• What the exercise asks:
Take the line with "Meniny má Daniel" and every line after it in the entries below, and set them down exactly, without any pictures.

Difference listings
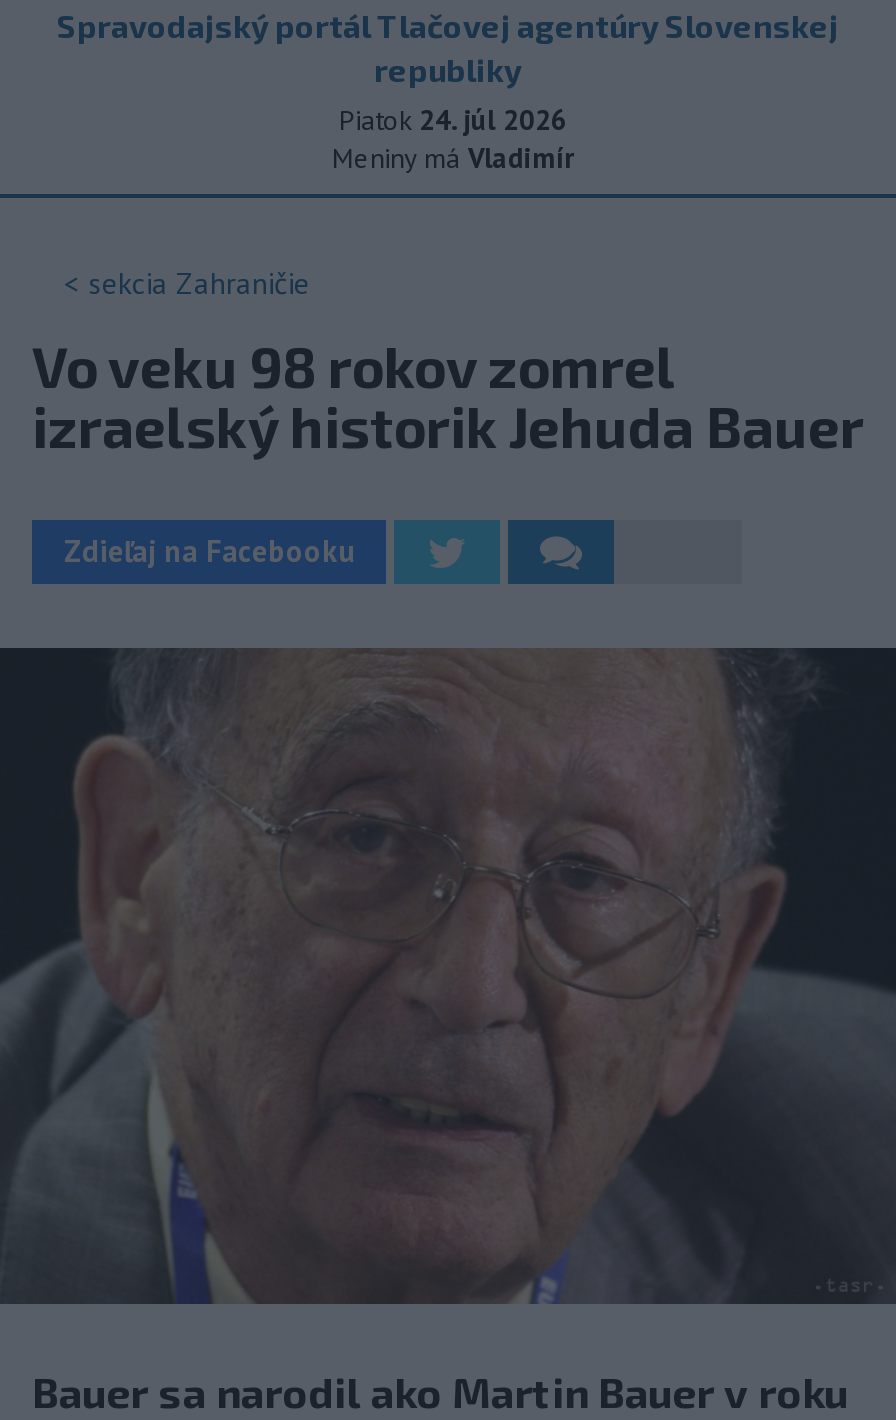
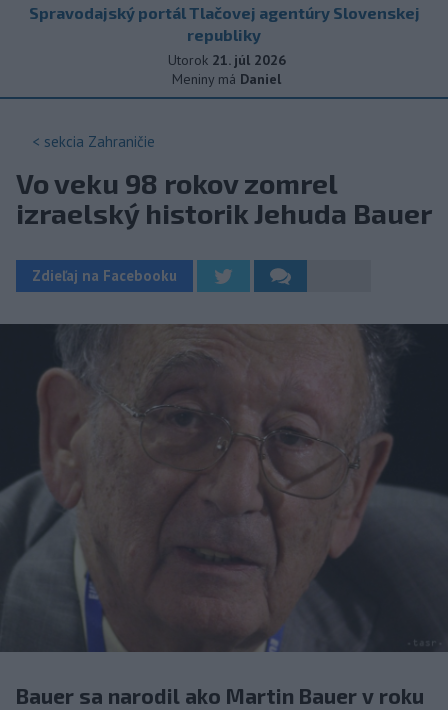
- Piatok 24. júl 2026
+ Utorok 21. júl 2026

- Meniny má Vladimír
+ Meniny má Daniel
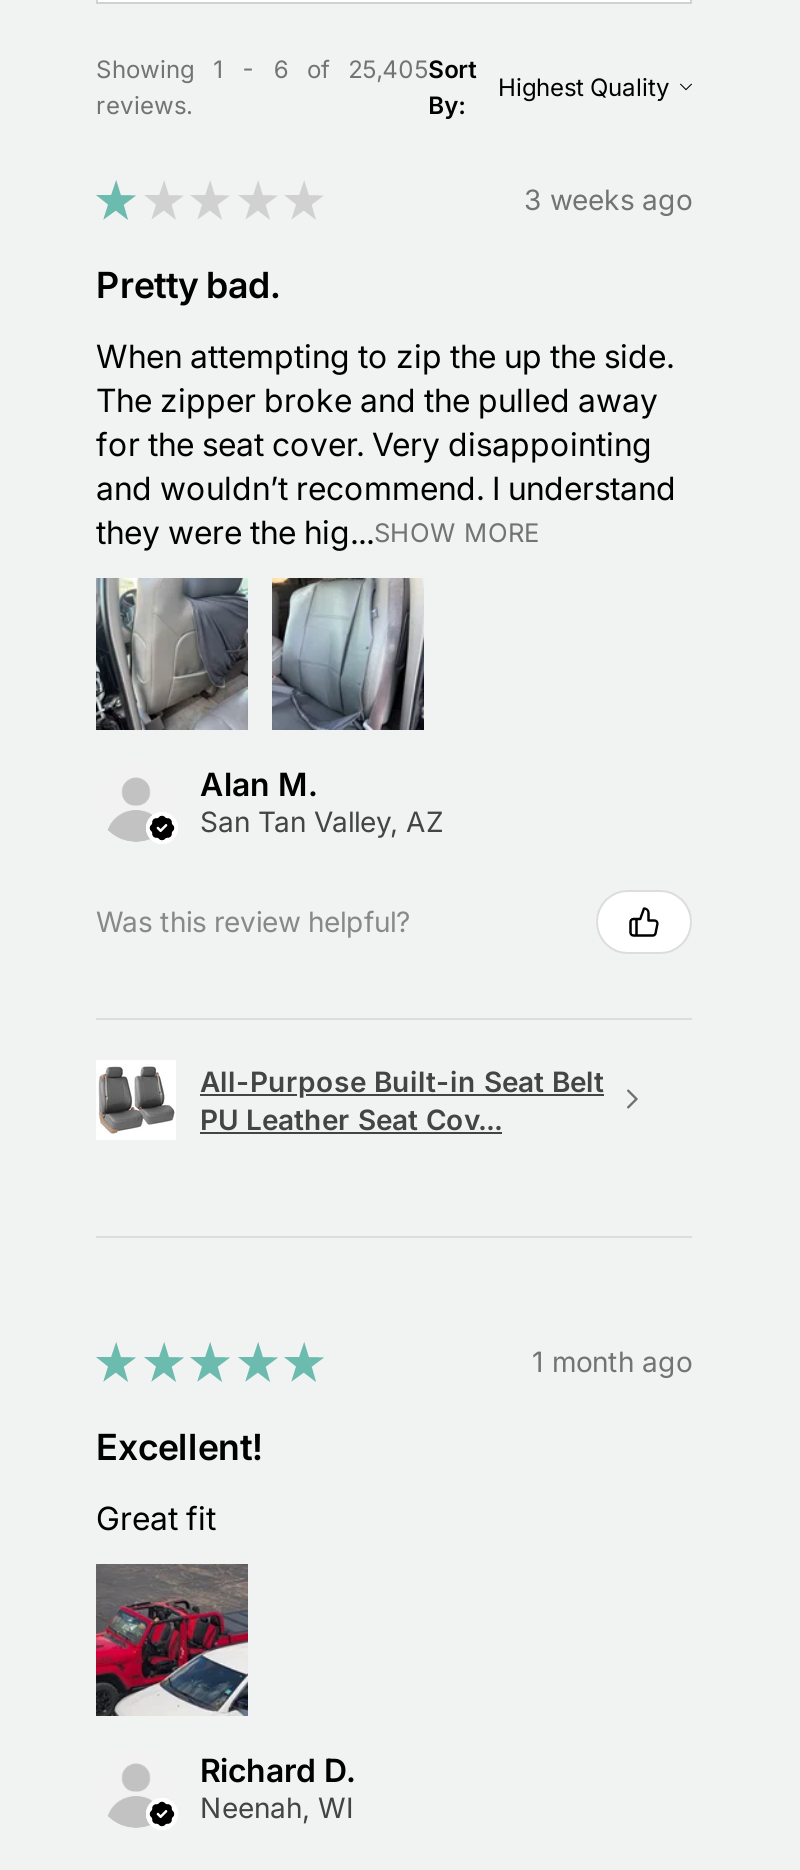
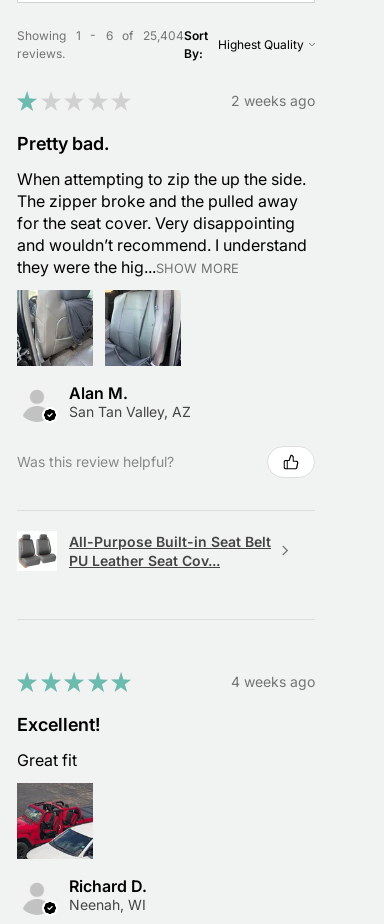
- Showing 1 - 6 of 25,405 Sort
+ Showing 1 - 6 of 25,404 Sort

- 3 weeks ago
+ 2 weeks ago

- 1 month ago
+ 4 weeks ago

• Solved problem:
+ Meniny má Daniel
- Showing 1 - 6 of 25,405 Sort
+ Showing 1 - 6 of 25,404 Sort

- 3 weeks ago
+ 2 weeks ago

- 1 month ago
+ 4 weeks ago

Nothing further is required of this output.